The absolute dealbreaker is the levels. Even if Ground War: Tank Battle worked, which it doesn’t, you would still be locked in for the absolute torture of 120 virtually identical levels. The enemies don’t change, the blocks from which a level is constructed are the same, and the power-ups pull from the same library. What changes is the layout, but there’s only so much you can do with some blocks and some squared paper. Some levels have a lot of blocks. Others, not so many.
I’ve got a bubbling resentment towards Ground War: Tank Battle for how many of these levels it put me through. I kept persisting in the hope that something – anything – would change up, but it was folly. As dozens of levels ticked over, all as thuddingly generic as the last, I came to realise that I was doomed to play Ground War: Tank Battle forever.
If Ground War: Tank Battle was fun to play, there would have been the thinnest of silver linings.
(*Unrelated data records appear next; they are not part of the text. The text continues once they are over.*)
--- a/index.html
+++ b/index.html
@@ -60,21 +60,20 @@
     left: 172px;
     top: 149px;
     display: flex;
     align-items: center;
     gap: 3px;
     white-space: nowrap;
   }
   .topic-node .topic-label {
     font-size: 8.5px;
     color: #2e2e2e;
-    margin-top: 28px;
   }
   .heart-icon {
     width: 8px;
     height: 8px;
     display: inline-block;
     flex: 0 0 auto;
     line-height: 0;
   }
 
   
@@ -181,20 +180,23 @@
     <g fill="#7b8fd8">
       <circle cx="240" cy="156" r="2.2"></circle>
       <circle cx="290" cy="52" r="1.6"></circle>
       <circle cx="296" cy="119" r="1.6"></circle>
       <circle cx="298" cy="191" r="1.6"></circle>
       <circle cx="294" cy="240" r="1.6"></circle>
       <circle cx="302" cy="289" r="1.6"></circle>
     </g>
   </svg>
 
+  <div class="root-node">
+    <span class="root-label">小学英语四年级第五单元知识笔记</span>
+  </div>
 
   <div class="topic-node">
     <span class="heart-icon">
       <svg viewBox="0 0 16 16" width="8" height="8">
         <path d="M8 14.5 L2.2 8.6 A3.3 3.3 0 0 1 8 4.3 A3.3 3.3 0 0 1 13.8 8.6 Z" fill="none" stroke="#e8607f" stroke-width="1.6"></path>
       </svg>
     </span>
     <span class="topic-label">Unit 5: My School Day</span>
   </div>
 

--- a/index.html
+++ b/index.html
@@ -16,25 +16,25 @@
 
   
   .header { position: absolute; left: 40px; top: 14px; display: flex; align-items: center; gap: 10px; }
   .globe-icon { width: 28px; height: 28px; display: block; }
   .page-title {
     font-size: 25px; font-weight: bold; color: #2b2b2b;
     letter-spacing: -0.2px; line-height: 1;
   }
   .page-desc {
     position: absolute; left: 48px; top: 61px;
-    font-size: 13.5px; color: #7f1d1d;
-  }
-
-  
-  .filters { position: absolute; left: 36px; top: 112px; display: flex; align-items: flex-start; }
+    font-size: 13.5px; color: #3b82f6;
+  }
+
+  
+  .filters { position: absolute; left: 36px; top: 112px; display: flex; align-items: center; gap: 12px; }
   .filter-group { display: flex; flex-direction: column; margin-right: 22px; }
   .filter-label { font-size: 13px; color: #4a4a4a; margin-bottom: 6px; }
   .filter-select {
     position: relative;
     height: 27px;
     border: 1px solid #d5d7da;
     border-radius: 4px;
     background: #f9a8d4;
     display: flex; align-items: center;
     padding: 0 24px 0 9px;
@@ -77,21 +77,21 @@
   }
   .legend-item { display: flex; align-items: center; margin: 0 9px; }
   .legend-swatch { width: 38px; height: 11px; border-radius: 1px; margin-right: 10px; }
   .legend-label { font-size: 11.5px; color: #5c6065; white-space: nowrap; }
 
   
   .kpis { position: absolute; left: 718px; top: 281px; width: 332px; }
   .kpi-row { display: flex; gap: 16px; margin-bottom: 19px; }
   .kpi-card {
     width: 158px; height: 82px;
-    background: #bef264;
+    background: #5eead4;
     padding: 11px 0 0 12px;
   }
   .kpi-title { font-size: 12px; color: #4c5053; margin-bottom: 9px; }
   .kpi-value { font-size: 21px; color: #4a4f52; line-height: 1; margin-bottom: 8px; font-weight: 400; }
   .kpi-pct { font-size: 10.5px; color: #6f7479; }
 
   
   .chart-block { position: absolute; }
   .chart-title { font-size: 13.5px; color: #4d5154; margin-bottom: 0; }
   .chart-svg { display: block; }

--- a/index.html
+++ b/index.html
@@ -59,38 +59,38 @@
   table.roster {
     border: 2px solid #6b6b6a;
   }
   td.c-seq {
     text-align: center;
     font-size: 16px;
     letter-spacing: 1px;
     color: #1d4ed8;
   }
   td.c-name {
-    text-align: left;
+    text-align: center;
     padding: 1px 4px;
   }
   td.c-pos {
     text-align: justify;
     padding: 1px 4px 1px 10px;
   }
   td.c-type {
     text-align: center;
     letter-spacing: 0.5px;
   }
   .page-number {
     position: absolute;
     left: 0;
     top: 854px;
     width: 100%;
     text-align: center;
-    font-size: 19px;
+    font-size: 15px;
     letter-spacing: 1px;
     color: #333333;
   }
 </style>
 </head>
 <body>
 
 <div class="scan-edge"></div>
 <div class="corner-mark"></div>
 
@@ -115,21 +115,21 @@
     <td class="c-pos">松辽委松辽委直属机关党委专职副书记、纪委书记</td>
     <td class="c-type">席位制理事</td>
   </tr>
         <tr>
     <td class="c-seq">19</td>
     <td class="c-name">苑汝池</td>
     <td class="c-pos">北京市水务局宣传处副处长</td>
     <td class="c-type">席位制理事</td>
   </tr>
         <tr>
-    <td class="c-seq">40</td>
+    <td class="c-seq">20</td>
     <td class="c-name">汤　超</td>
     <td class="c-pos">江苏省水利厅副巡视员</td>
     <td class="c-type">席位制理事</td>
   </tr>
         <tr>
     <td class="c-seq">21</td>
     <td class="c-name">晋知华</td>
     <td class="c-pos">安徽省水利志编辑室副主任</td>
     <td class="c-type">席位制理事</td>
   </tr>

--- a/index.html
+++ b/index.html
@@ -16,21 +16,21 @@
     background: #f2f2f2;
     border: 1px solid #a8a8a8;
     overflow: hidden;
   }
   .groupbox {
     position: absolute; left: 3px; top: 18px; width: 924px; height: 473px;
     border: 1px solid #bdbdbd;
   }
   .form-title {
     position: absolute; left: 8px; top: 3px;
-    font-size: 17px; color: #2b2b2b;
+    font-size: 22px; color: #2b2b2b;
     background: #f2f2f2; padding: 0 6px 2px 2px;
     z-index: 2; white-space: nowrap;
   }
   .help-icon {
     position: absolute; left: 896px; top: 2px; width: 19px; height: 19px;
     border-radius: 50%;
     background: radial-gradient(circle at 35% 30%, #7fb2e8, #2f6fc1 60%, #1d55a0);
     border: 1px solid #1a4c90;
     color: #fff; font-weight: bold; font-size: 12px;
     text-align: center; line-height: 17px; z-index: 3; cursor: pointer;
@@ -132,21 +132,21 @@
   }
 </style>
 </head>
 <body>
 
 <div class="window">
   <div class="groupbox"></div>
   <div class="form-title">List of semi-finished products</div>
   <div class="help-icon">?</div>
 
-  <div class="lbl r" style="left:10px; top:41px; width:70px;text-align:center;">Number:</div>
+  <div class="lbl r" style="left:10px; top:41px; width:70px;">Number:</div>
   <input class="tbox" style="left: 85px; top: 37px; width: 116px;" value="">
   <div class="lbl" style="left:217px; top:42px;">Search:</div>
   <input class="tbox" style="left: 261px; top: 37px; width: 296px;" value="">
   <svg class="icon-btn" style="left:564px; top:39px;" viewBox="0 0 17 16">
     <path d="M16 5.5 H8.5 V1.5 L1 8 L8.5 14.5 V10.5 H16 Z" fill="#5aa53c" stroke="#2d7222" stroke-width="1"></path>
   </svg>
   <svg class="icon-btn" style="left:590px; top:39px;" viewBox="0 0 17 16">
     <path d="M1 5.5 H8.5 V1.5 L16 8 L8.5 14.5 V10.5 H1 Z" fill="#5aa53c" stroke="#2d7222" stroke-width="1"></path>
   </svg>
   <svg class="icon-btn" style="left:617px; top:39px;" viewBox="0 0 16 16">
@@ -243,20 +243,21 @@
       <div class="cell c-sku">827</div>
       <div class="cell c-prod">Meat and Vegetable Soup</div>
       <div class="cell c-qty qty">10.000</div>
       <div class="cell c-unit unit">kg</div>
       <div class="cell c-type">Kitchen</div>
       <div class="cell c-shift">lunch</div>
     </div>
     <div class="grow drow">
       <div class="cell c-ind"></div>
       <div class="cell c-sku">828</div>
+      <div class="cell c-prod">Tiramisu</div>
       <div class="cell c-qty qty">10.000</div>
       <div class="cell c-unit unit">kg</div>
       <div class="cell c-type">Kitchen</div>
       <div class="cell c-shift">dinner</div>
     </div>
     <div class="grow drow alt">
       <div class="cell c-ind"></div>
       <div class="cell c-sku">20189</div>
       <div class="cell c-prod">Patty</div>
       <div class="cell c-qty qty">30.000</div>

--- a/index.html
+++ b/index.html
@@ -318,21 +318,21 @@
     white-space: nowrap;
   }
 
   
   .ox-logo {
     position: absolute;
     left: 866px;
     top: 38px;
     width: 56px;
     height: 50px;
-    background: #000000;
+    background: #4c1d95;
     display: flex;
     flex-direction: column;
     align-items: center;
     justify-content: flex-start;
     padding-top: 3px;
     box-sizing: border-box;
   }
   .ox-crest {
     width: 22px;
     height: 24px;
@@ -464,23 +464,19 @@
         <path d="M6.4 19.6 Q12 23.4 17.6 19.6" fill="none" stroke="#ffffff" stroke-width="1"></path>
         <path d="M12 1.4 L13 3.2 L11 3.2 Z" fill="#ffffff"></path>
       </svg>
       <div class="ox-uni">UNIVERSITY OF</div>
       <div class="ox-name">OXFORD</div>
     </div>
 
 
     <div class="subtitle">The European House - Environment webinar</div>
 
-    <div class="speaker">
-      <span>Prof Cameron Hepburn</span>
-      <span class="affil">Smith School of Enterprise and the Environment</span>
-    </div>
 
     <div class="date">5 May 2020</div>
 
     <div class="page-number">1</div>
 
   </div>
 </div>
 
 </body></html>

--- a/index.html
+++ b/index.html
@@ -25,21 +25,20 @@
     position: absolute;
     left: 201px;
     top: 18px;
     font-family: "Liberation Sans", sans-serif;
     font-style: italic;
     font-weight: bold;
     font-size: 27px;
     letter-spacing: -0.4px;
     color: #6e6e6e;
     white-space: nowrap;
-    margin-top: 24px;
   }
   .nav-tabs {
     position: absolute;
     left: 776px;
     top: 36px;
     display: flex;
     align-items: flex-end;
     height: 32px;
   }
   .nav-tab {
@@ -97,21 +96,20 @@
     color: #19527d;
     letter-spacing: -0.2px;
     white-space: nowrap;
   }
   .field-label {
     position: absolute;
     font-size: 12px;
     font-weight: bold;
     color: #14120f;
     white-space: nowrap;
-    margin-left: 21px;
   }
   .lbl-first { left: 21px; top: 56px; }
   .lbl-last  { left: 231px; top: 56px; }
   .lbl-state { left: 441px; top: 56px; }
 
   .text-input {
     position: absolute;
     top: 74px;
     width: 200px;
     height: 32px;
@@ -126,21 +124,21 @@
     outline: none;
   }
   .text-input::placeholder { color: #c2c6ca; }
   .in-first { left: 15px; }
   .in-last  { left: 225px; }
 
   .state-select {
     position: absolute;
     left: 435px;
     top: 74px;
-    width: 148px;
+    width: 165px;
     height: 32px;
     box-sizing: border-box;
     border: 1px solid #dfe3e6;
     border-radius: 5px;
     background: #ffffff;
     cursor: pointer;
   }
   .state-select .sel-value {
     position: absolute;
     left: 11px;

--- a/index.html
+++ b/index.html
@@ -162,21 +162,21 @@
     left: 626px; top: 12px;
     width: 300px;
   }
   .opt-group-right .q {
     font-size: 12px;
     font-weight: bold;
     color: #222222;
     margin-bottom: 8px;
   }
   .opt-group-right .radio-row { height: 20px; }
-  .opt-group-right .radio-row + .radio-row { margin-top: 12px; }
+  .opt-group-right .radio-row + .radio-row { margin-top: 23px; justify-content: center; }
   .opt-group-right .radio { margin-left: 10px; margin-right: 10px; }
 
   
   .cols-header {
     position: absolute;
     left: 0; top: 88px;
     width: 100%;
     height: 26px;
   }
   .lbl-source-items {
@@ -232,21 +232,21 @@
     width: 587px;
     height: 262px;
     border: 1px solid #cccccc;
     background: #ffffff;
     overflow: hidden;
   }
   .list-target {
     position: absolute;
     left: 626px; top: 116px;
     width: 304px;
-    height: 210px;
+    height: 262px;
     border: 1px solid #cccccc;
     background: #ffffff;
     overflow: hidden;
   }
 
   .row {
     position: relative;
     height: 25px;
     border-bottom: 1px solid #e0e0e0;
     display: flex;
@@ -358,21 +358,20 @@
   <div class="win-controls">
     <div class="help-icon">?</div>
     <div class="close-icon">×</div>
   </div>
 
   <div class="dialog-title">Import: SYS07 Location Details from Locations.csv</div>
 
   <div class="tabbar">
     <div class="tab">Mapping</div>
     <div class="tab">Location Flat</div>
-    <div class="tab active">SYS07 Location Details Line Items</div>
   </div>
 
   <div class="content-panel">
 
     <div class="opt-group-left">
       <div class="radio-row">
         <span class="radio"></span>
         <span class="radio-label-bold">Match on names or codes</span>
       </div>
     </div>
A silver seam. But alas, it was not to be. You can fire faster than other tanks and even shoot their shells to stop them hitting you, so you majorly outclass them. The optimal play, then, is to find a killing corridor and then wait, letting the lemming-like AI attract your enemies towards you. And then it’s spam-firing for the win, as your shells override anything your opponent can do. A co-op mode allows you to share the corridor fun.
Most of our deaths came from the weird application of the grid system. You can stop between squares on the map, which means that you’re suddenly vulnerable to two columns of enemies, rather than one. Get accidentally positioned in this way, and you also can’t shoot down the opponents’ shells. You’re triply vulnerable. It’s a weird game where death comes from the space between squares, and keeping to the grid means you are all-powerful. Which isn’t much of a strategy.
You could viably use Ground War: Tank Battle as a form of torture. Whisper “120 levels of tank-battling action” in our ear and we’ll spasm to the floor, the trauma of multiple hours with it still fresh in our memory. If the idea of firing repeatedly down a corridor, volley after volley, across near-identical maps is your idea of fun, then get that 79p ready.